I quietly let out a breath I hadn't known I was holding as he laughed. Honestly, I hadn't expected to win the pool – I'd purposely bet on a low time frame so that I might lose. Winning too often resulted in sore losers – and in Arkham, sore losers meant psychotic killers.
"Wait just one moment Brooksy," he piped as he disappeared into the depths of his padded cell. I took a step forward and peered in, spotting the straitjacketed madman walking towards a wall when he suddenly looked over his shoulder and tsked.
"I'm not going to be decent right now, Brooksy. Be a dear and give me a little privacy. I give my indecent moments to Batsy-Watsy alone."
Frowning, I did as asked. Stepping away while Joker hummed a merry tune, I walked over and checked in on E0007's Ethan Bennett, who was sound asleep.
"Oh Brooksy!"
"Yeah?" I found him waiting by the door, his white skin pressed up against the bars and his long nose poking out towards me like a hooked, accusatory finger.
"Just wait there one second and take what I give you."
"Wait, what?"
He disappeared into the shadows once again. Give me something? With what hands? He's in a straitjacket!
Suddenly a white foot with long toes and cracked blue toenails appeared at the bars, holding a card deck packet between the biggest toe and the next.
"Monkey feet. Forgot you had those," I said as I took the car packet in hand.
"Well? Gonna open it?" Joker asked as his face took the place of his foot at the window again.
"What's it for?"
I opened the paper packet and looked inside – red and purple playing cards with his Joker face emblem printed on the glossy backs. Judging from how they sliced against my thickly gloved fingers, they were the razor sharp kind he used as weapons.
"There's a few cards missing," I noted.
"I never play with a full deck, Brooksy. That's the last few wins I owe you," the clown answered. "Consider my debts paid off."
"And where'd they come from?" I asked, biting down on guessing where he could've hid them in inappropriate places on his person.
He winked again, "ask me no secrets, and I'll tell you no lies."
I mustered The Look at him.
"Okay, so I've got a talented, silver-blue tongue which just doesn't stop shakin'."
"Isn't this a bit much for the last three bets I won?"
"It's also a congratulations present to the Level E Orderly Supervisor, sir. I'd salute you right now, but I'm a little... tied up at the moment."

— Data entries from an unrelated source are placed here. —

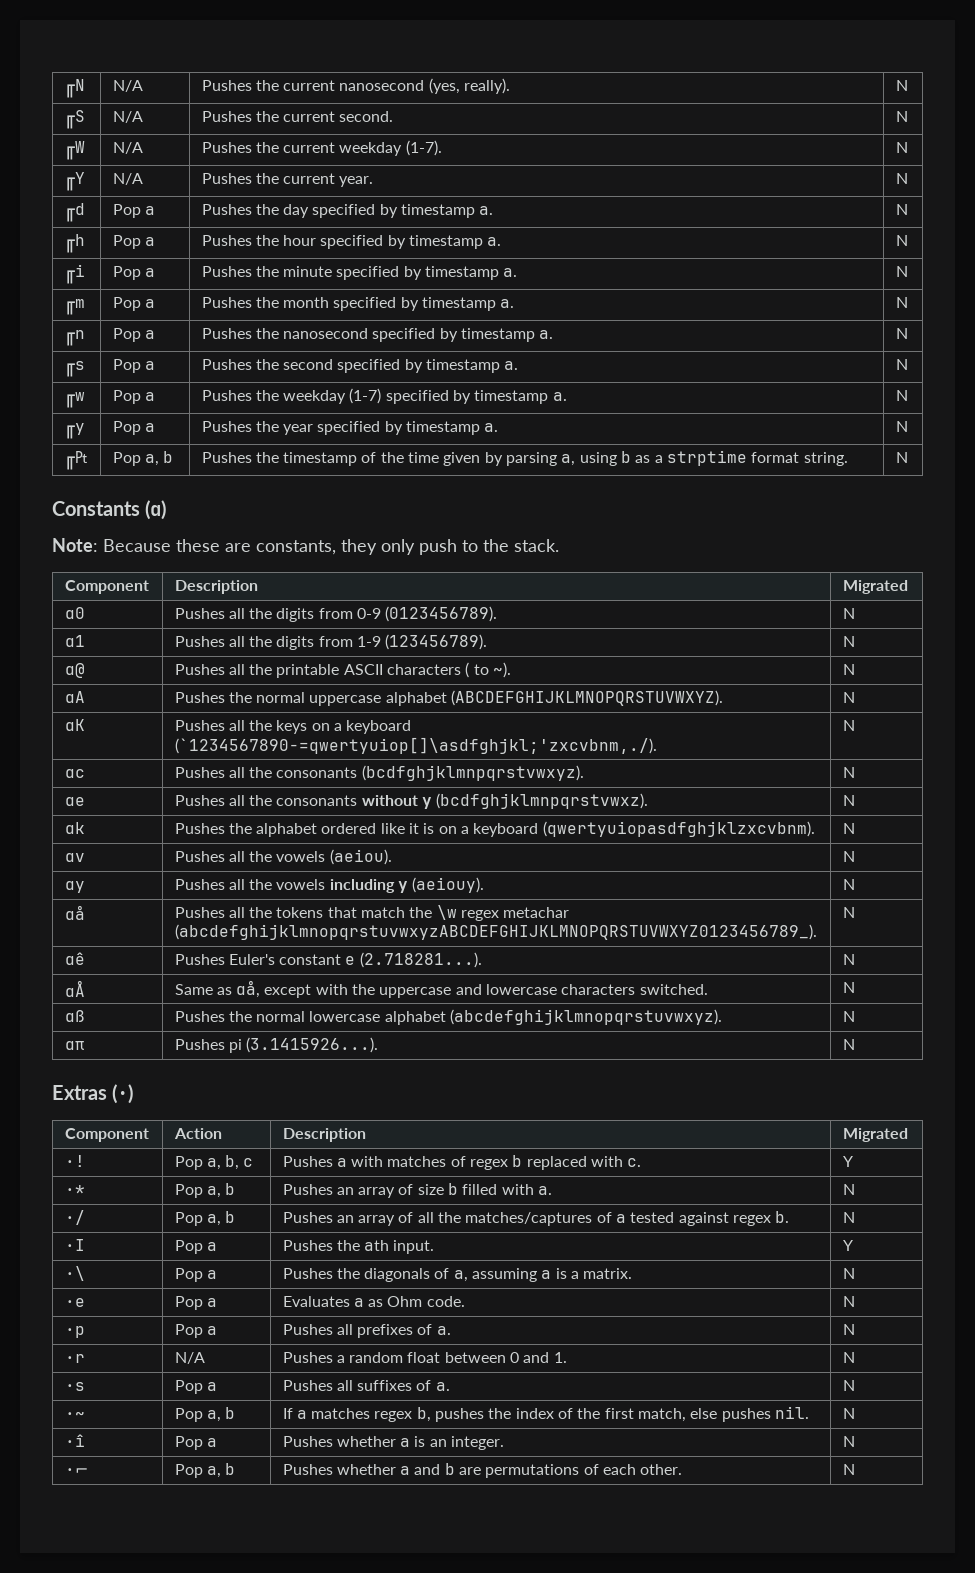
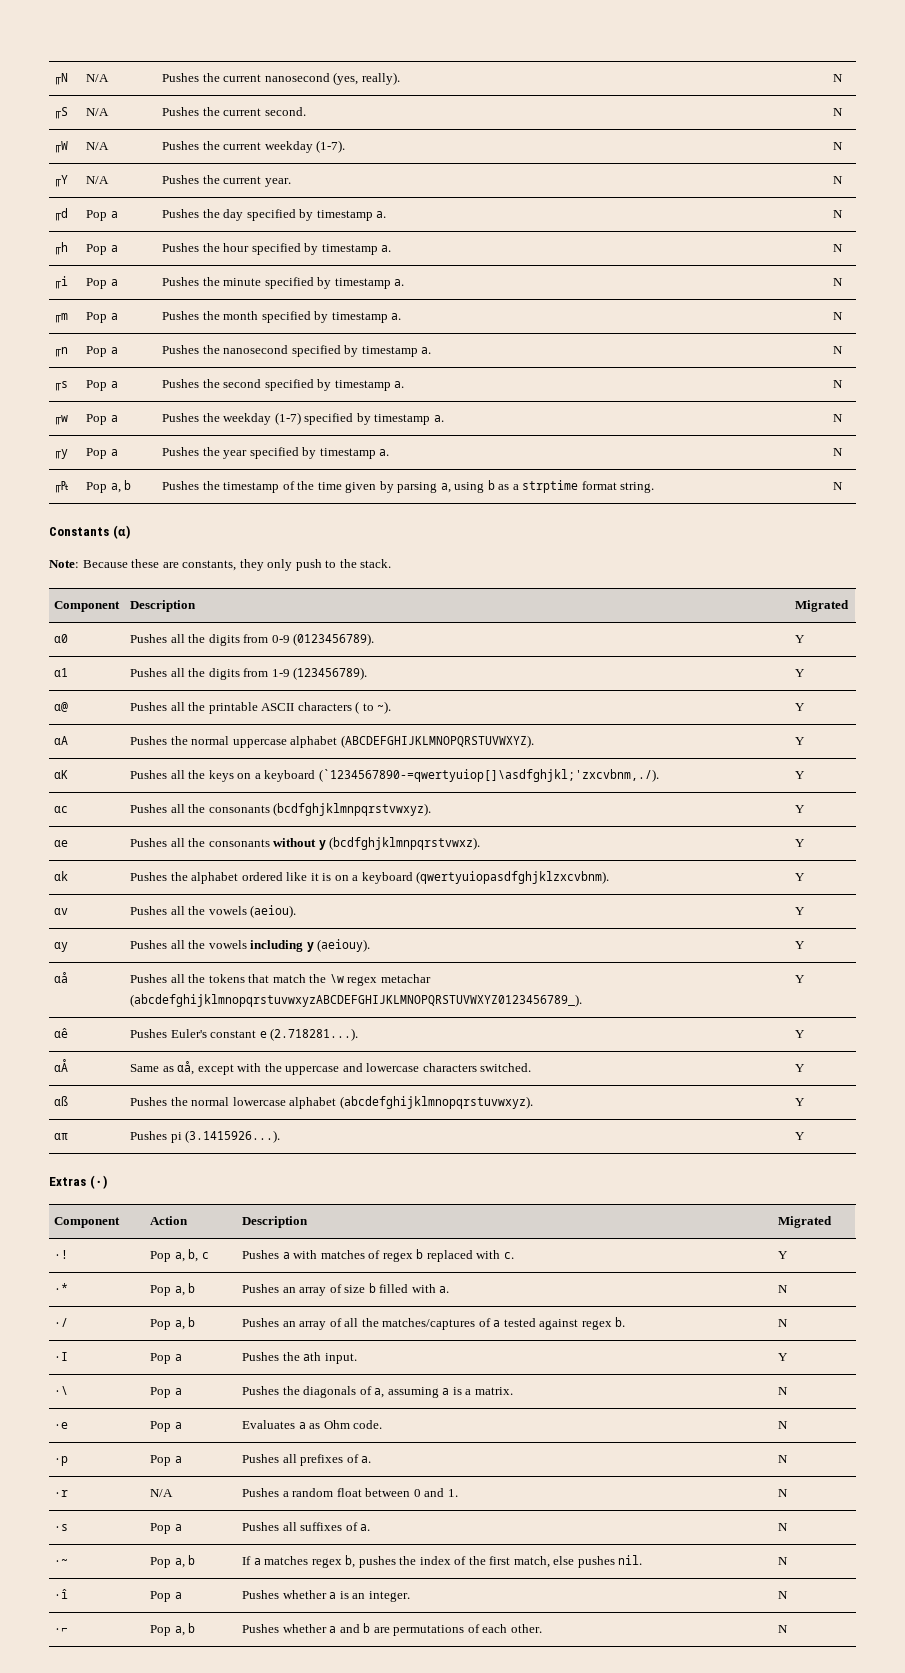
[842,608,855,619] N -> [795,635,806,643] Y
[842,636,855,647] N -> [795,669,806,677] Y
[842,664,855,675] N -> [795,703,806,711] Y
[842,692,855,703] N -> [795,737,806,745] Y
[842,720,855,731] N -> [795,771,806,779] Y
[842,767,855,778] N -> [795,805,806,813] Y
[842,795,855,806] N -> [795,839,806,847] Y
[842,823,855,834] N -> [795,873,806,881] Y
[842,851,855,862] N -> [795,907,806,915] Y
[842,879,855,890] N -> [795,941,806,949] Y
[842,907,855,918] N -> [795,975,806,983] Y
[842,954,855,965] N -> [795,1030,806,1038] Y
[842,982,855,993] N -> [795,1064,806,1072] Y
[842,1011,855,1022] N -> [795,1098,806,1106] Y
[842,1039,855,1050] N -> [795,1132,806,1140] Y

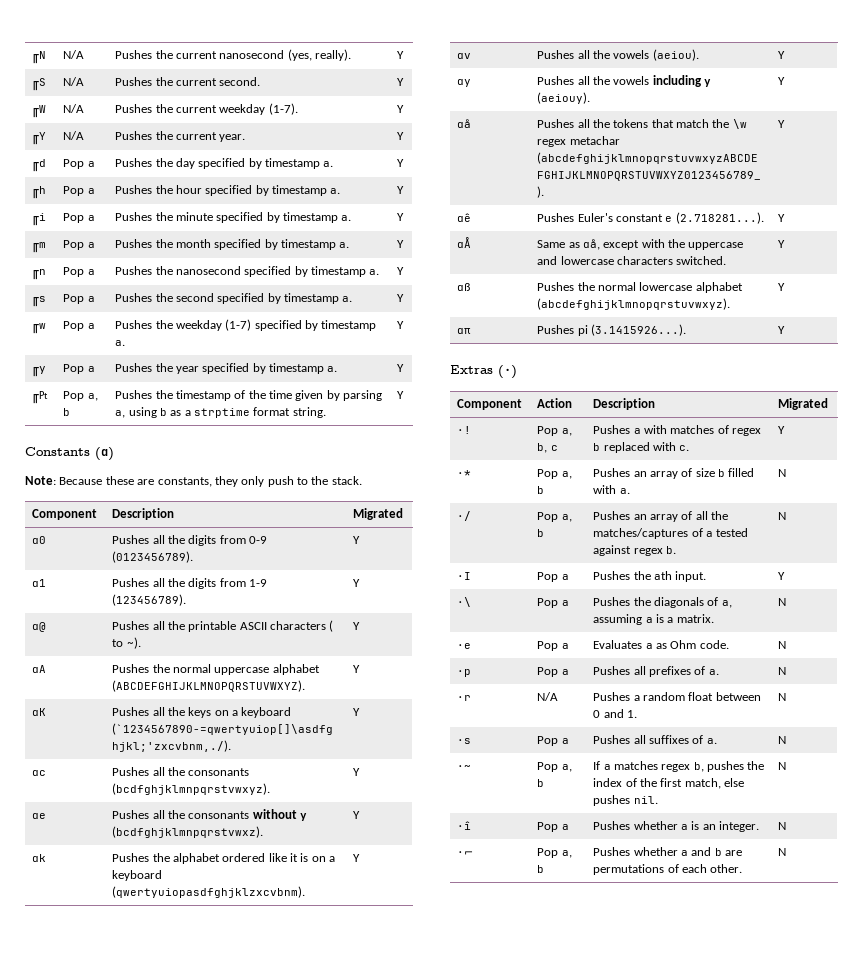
[833,74,844,82] N -> [397,51,405,59] Y
[833,108,844,116] N -> [397,78,405,86] Y
[833,142,844,150] N -> [397,105,405,113] Y
[833,176,844,184] N -> [397,132,405,140] Y
[833,210,844,218] N -> [397,159,405,167] Y
[833,244,844,252] N -> [397,186,405,194] Y
[833,278,844,286] N -> [397,213,405,221] Y
[833,312,844,320] N -> [397,240,405,248] Y
[833,346,844,354] N -> [397,267,405,275] Y
[833,380,844,388] N -> [397,294,405,302] Y
[833,414,844,422] N -> [397,321,405,329] Y
[833,448,844,456] N -> [397,364,405,372] Y
[833,482,844,490] N -> [397,391,405,399] Y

Ignoring his bad pun, I slipped the cards into my bag. "Is the word out already?"
"Is anything really a secret around here when half of us talk to our imaginary friends all the time?" Joker snorted, flapping a chalky foot by his pointy chin somehow. "A few of them knocked on my door and left me the news."
"Right." I didn't question him further – the Arkham grapevine sometimes surpassed any high school cafeteria where you couldn't so much as breathe without hearing about someone's sex life. I was glad those days were behind me.
"But is that really a good idea – being assigned to us? What if you're driven crazy by the crazies?" Joker cackled.
"Well I do have coverage for shrinks since I work here," I said wryly.
"Then maybe you can join our group therapy sessions! It'll be a hoot!"
"Maybe after Stan joins you first," I commented as I spotted Stan beckoning to me from behind a pillar. He hadn't approached the door of E0006 within ten feet for a while now if he could help it. "Maybe you should let up on him."
"And miss out on those classic expressions?" the clown's voice soared from high to low in a heartbeat, "not a chance."
Stan was getting frantic with the hand signals.
"Gotta go," I muttered, "good night, Joker."
"Twisted dreams, Brooksy."
A clip clop of Orderly feet echoed faintly down the southern corridor of the first floor of Level E. The Orderly had only walked the halls of the Asylum a handful of times before – the red light glared off of his goggles, black forked mustache, and cast a long shadow behind his looming, muscular form. His bold, square chin turned as he stared at the two Orderlies conversing at the north-western corner, before he retreated back into the stairwell.